Seront victimes de cette négligence tous ceux qui souffrent de maladies incurables comme l'arthrite, certains cancers et de nombreuses autres affections bénignes, comme les maux de dos, qui finissent par empoisonner l'existence.

Bien des grands malades seront heureux d'apprendre, en lisant Melzack, que, dans leur cas, le danger d'accoutumance aux narcotiques est moins grand que de nombreux médecins sont encore portés à le croire. « Dans leurs écrits, note Melzack, médecins et journalistes racontent plus d'absurdités au sujet de l'assuétude narcotique qu'à propos de tout autre aspect de la médecine. L'existence indubitable de l'accoutumance a provoqué une hystérie massive, hystérie qui a causé des torts graves tant aux malades qu'aux toxicomanes. »

Pour certains grands malades, Melzack en vient à recommander une technique qui paraîtra révolutionnaire à plusieur: l'auto-administration. Pour éviter toute erreur d'interprétation sur cette question cruciale, je cite de nouveau Melzack : « Les résultats sont concluants. Les malades ne se rendent pas dans l'absorption de ces médicaments, jusqu'à la dose maximale permise. Au contraire ils dosent leur douleur pour la réduire à un niveau acceptable, tout en évitant l'obnubilation mentale. Ensuite ils continuent de s'administrer le narcotique en utilisant les quantités nécessaires au maintien de cet état souhaité. En général il en résulte que le malade s'administre une quantité de médicament inférieure à celle qu'il recevrait de la part du personnel médical. »
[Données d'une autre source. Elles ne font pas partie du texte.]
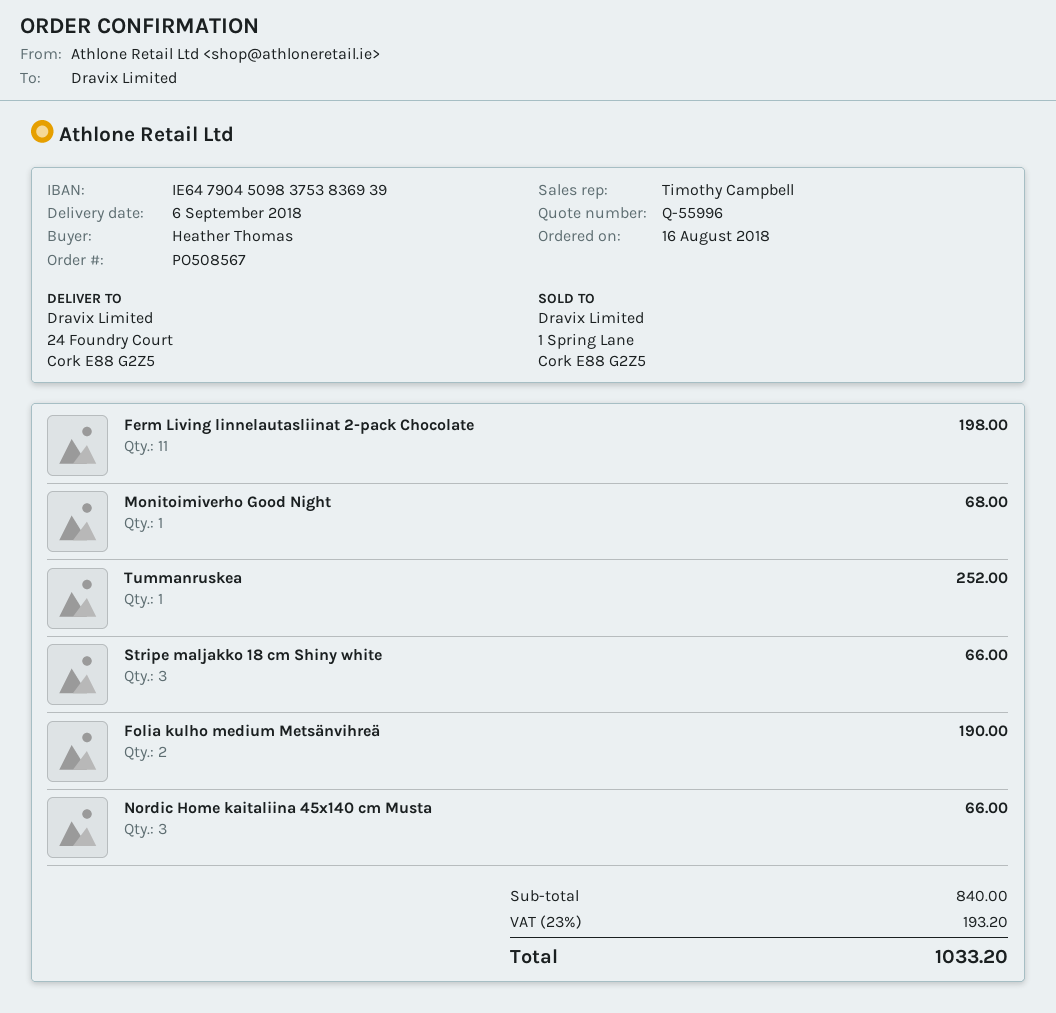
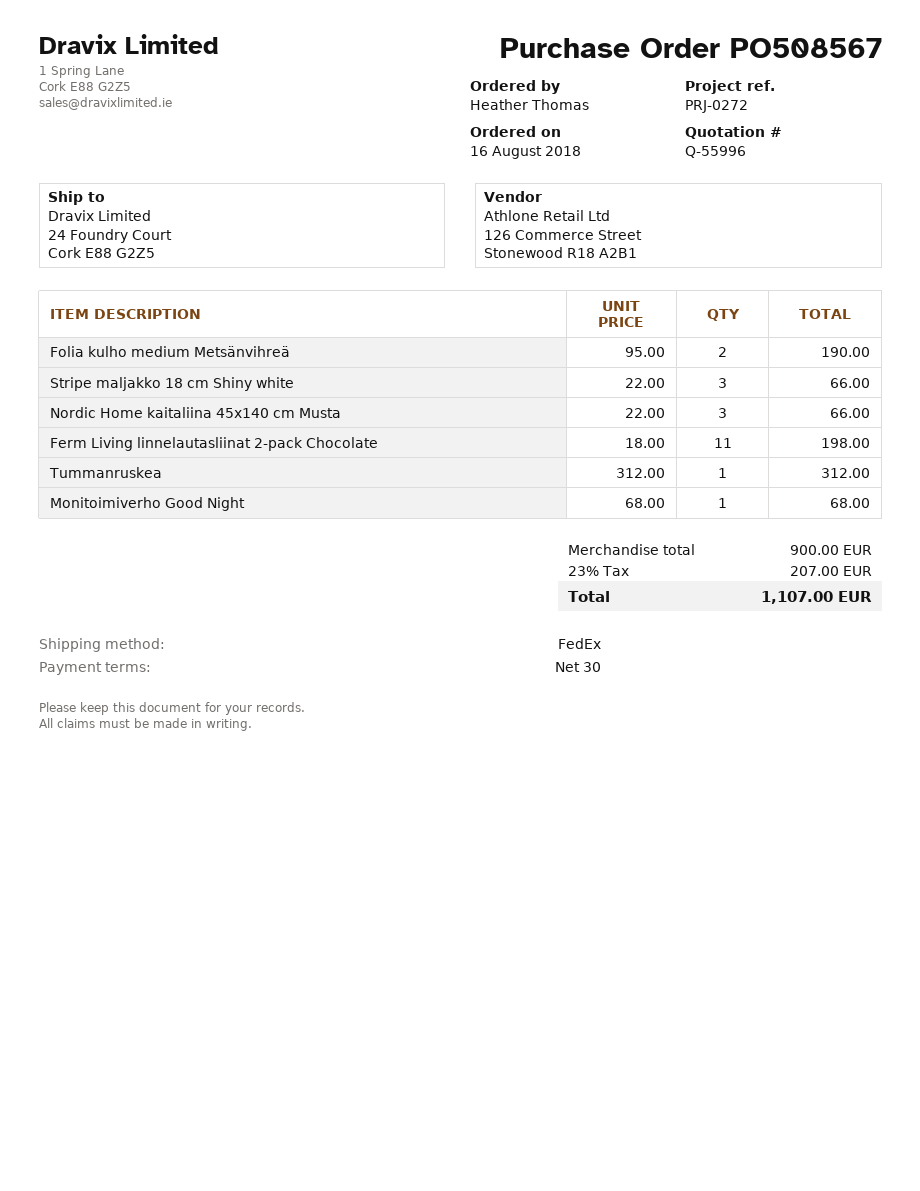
Tummanruskea: 1 for 252.00 -> 1 for 312.00
subtotal: 840.00 -> 900.00
tax: 23% = 193.20 -> 23% = 207.00
total: 1033.20 -> 1107.00

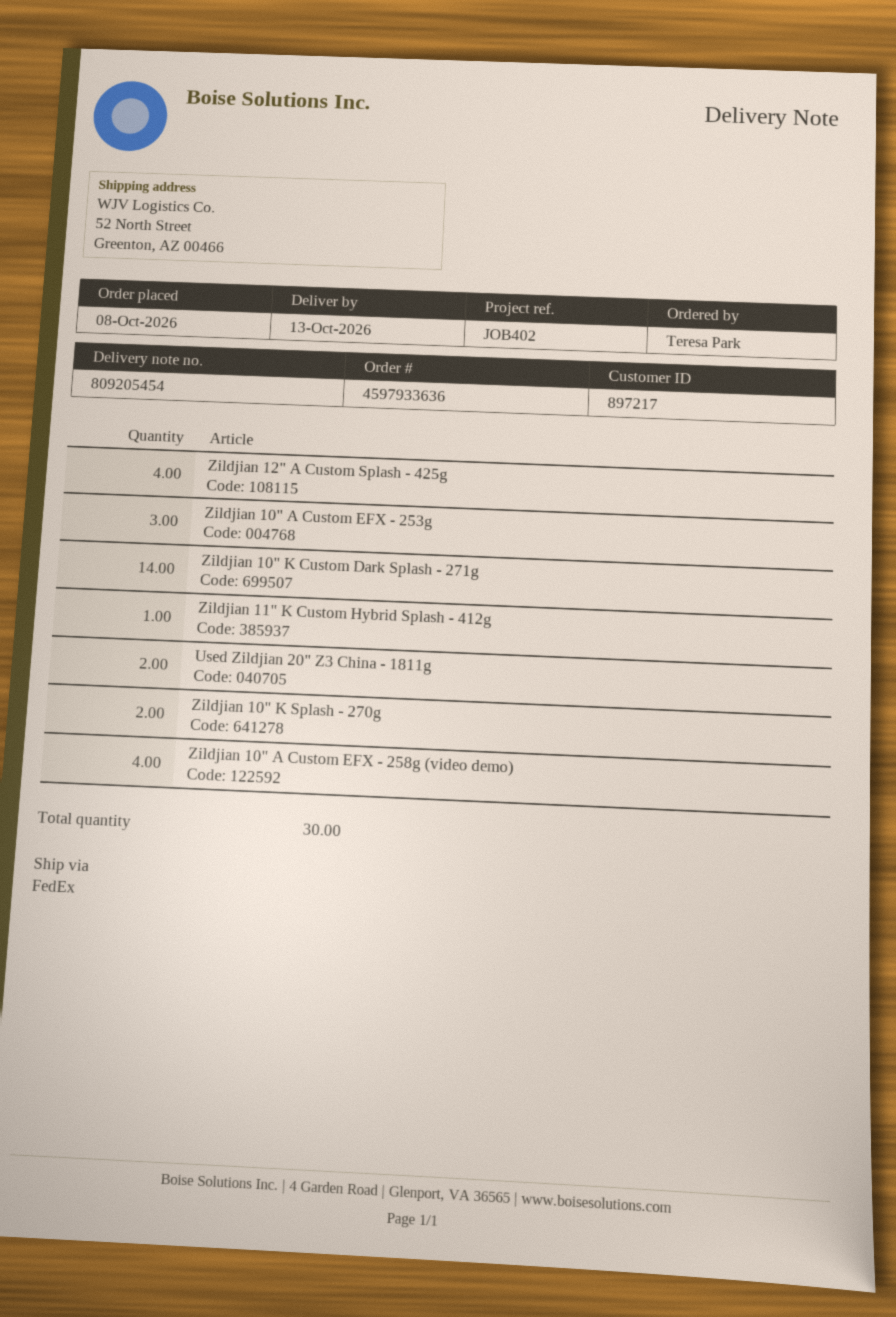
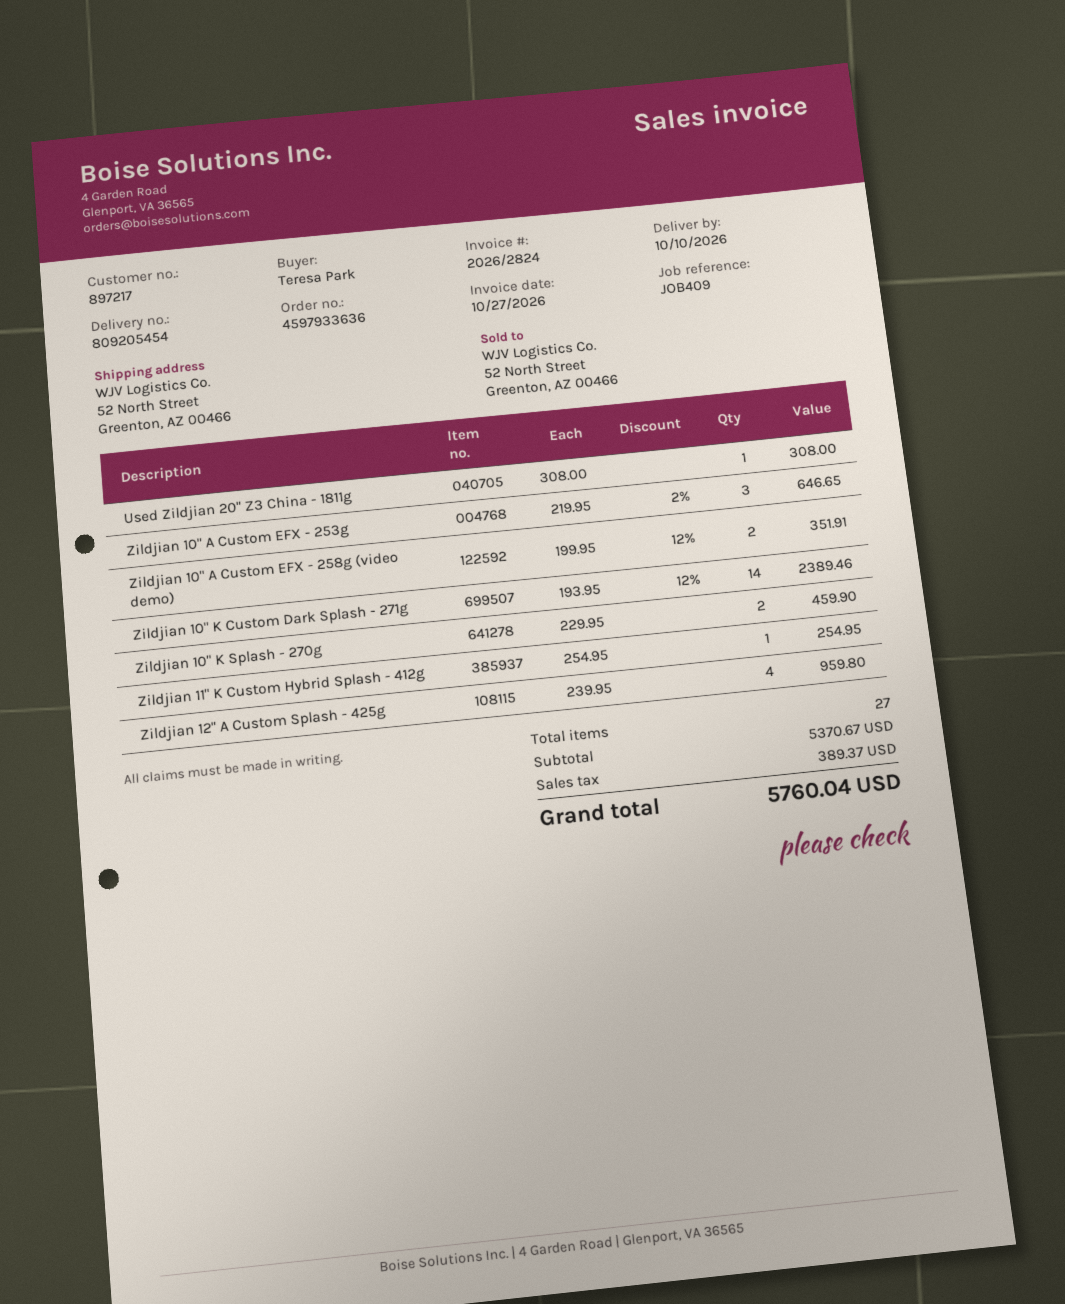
delivery date: 2026-10-13 -> 2026-10-10
reference: JOB402 -> JOB409
Used Zildjian 20" Z3 China - 1811g: 2 -> 1
Zildjian 10" A Custom EFX - 258g (video demo): 4 -> 2
total quantity: 30 -> 27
Même le ministre des Finances y gagnerait; mais c'est sur un autre plan que Melzack a fait sa marque dans le monde : par la théorie du portillon, laquelle présente l'avantage de tenir compte de tous les éléments positifs des théories antérieures, théorie de la spécificité, du pattern, etc. L'évolution de ces théories est analysée avec une remarquable clarté dans Le défi de la douleur. On reconnaît dans cette clarté la marque d'un chercheur ayant acquis suffisamment d'assurance pour savoir être simple.
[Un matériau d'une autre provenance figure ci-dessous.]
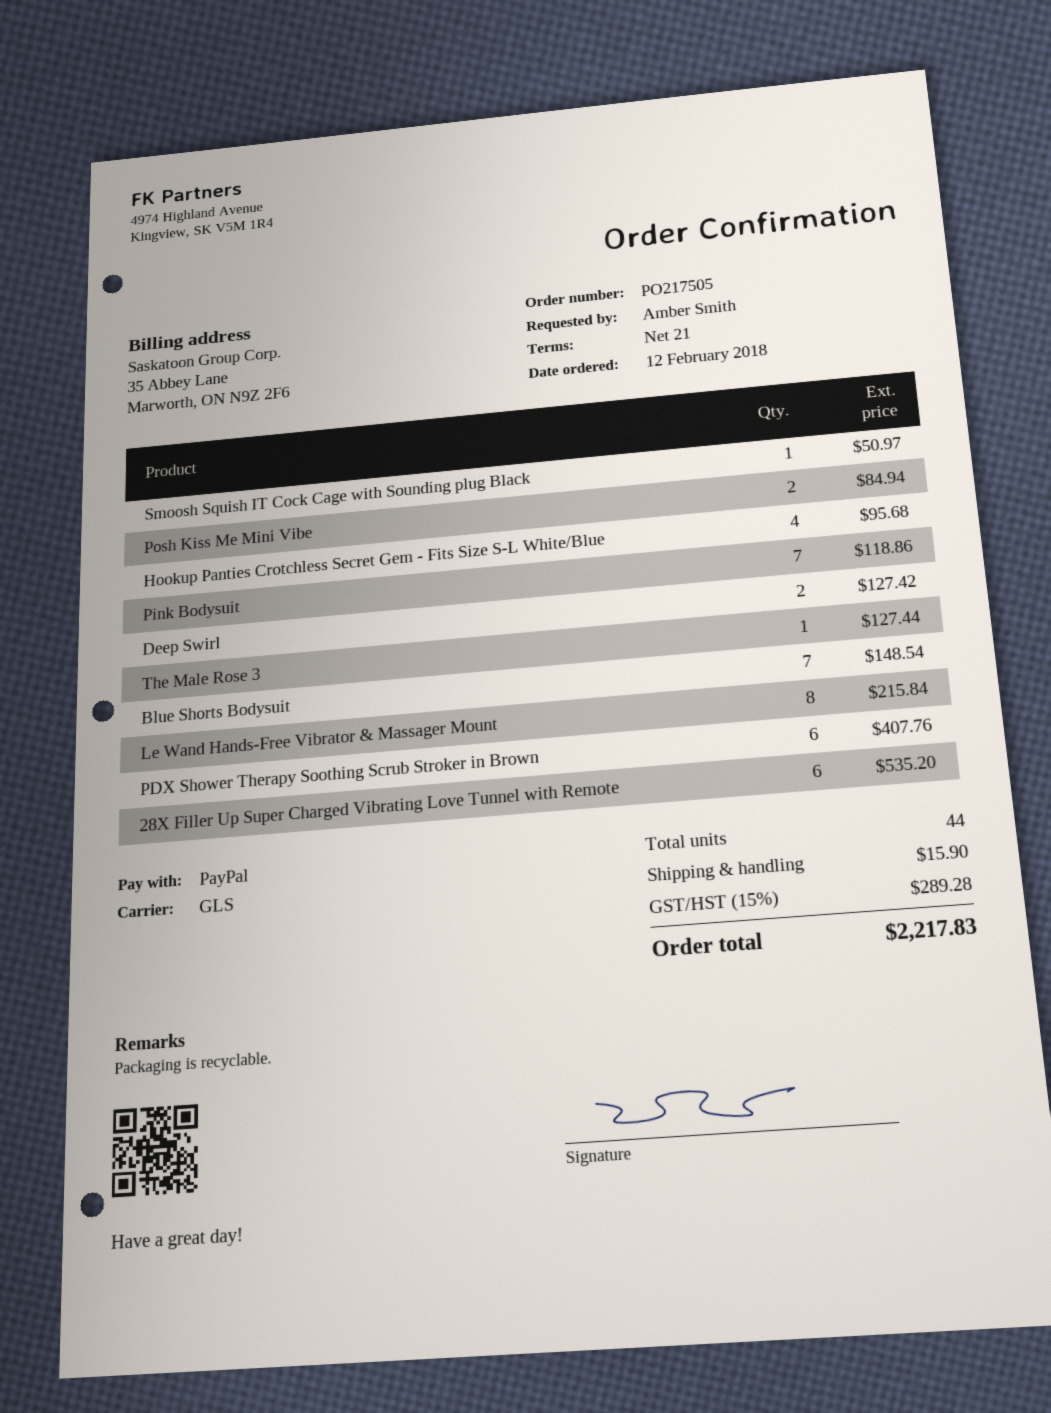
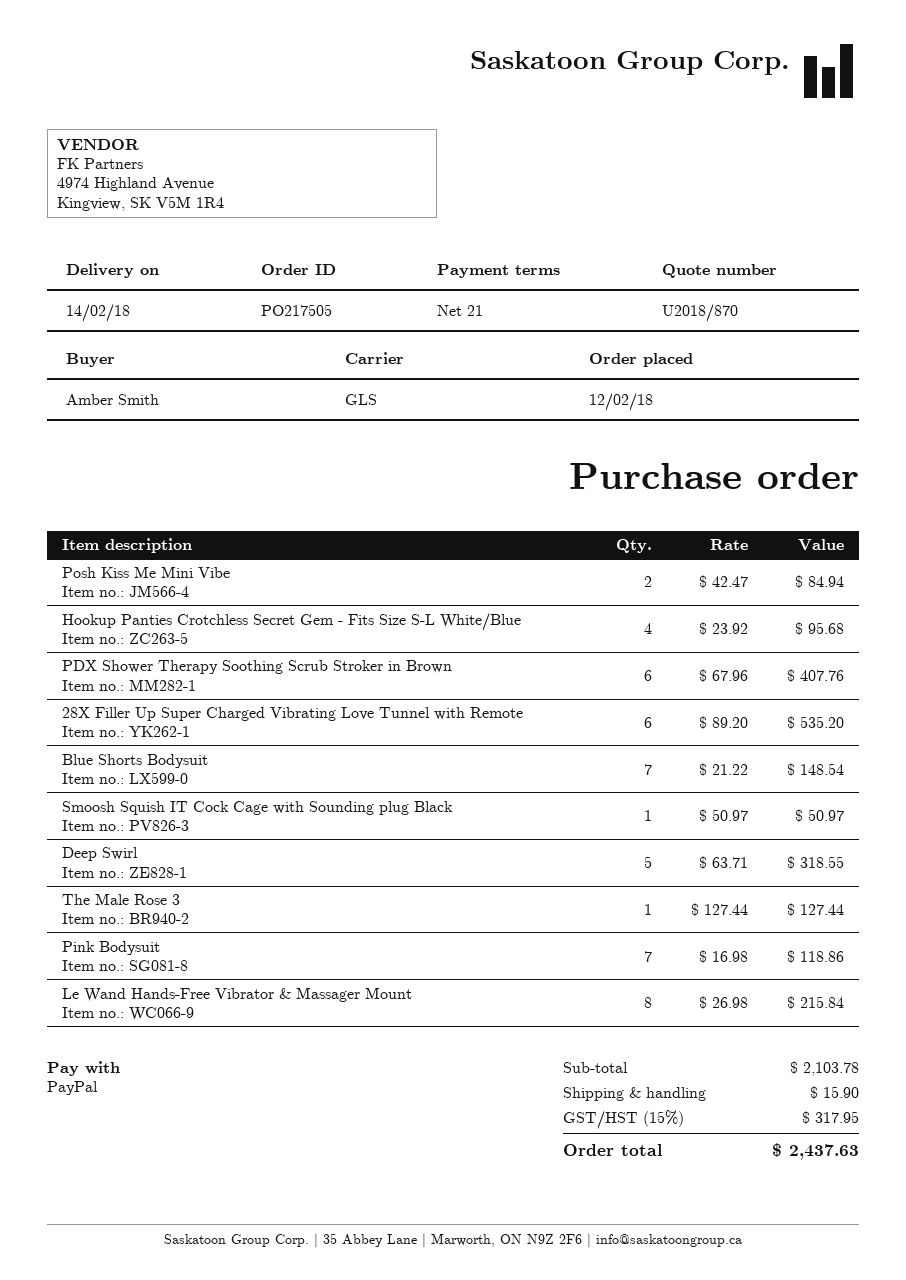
Deep Swirl: 2 for 127.42 -> 5 for 318.55
tax: 15% = 289.28 -> 15% = 317.95
total: 2217.83 -> 2437.63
La rigueur dans l'analyse est complétée chez Melzack par une étonnante ouverture d'esprit. Si on lui disait que l'incantation par la poésie a un effet analgésique, il n'hésiterait pas à tenter de vérifier cette hypothèse. « Sois sage ô ma douleur! » Sa volonté de soulager la douleur est plus forte que sa méfiance devant l'inconnu, l'exotique.
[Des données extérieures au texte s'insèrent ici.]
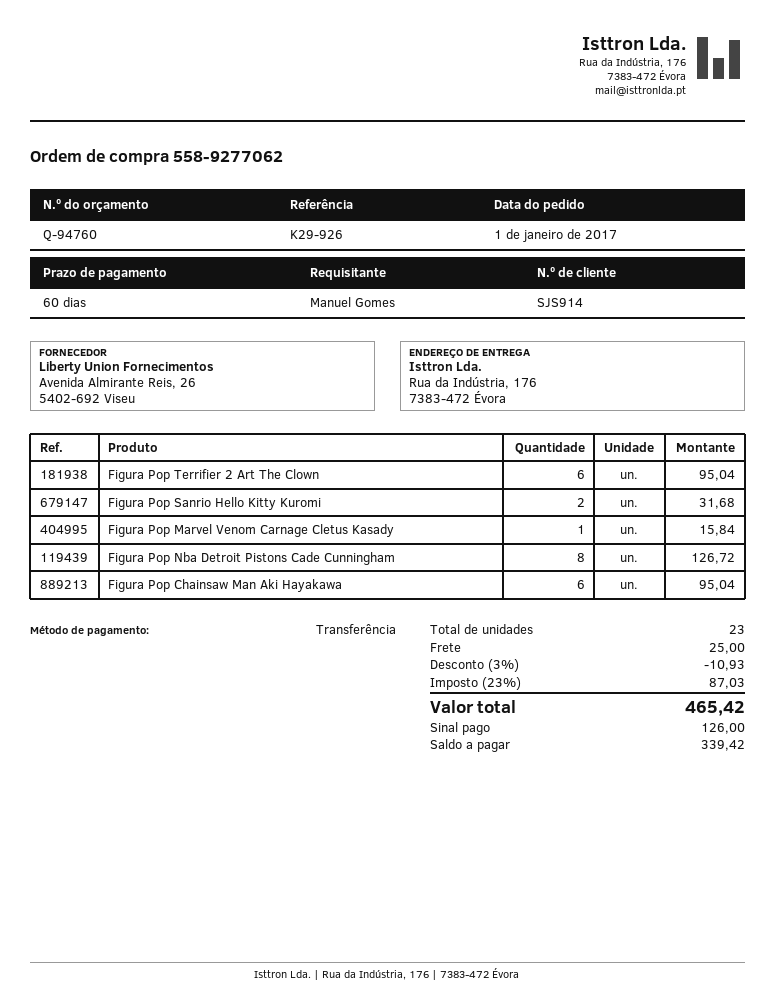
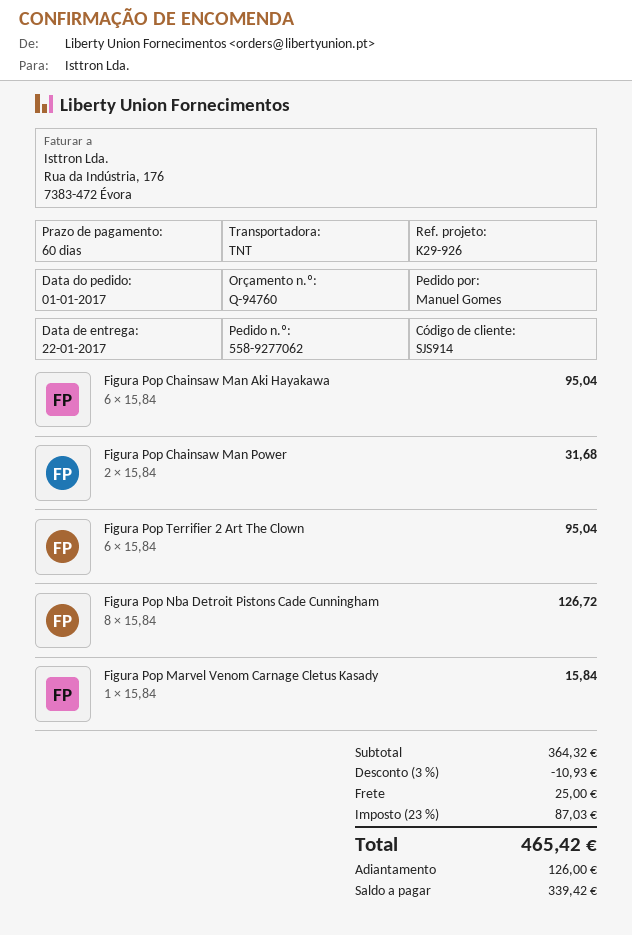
Figura Pop Sanrio Hello Kitty Kuromi: 2 for 31.68 -> none
Figura Pop Chainsaw Man Power: none -> 2 for 31.68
C'est ainsi qu'il a été amené à s'intéresser à toutes les thérapies. Voici le jugement éclairé qu'il porte sur certaines d'entre elles.

D'abord ce jugement général : « Il semble que dans chaque culture on a appris à combattre la douleur en tenant compte du principe général suivant : la douleur brève et modérée a tendance à abolir la douleur grave et durable. »

Des manipulations, il dit qu'elles procurent bien souvent des soulagements spectaculaires mais qu'aucune des hypothèses explicatives avancées jusqu'ici n'a été vérifiée.

Le chapitre sur l'acupuncture, est particulièrement intéressant. « Plusieurs types de données, recueillies en Occident aussi bien qu'en Chine, révèlent la nature de l'action de l'acupuncture sur la douleur. La première est la preuve établie par des études sérieuses et fiables, que l'acupuncture produit indéniablement de meilleurs effets sur la douleur que la stimulation placebo. Toutefois un nombre considérable d'études révèlent qu'il n'est pas nécessaire d'appliquer la stimulation sur les points précis indiqués sur les cartes d'acupuncture. »

Melzack fait plus loin allusion à diverses études prouvant que le massage avec de la glace est dans bien des cas aussi efficace que l'acuponcture. Tout est possible y compris le contrôle de la douleur par la volonté, le biofeedback. La lecture du livre de Melzack. renforce en nous le sentiment que rien de ce qui soulage la douleur n'est méprisable ni interdit.

Nos sociétés auront besoin d'arbitre dans le conflit qui se dessine entre les divers thérapeutes. Nous avons à Montréal l'une des personnes les plus aptes au monde à remplir ce rôle : le psychologue Ronald Melzack.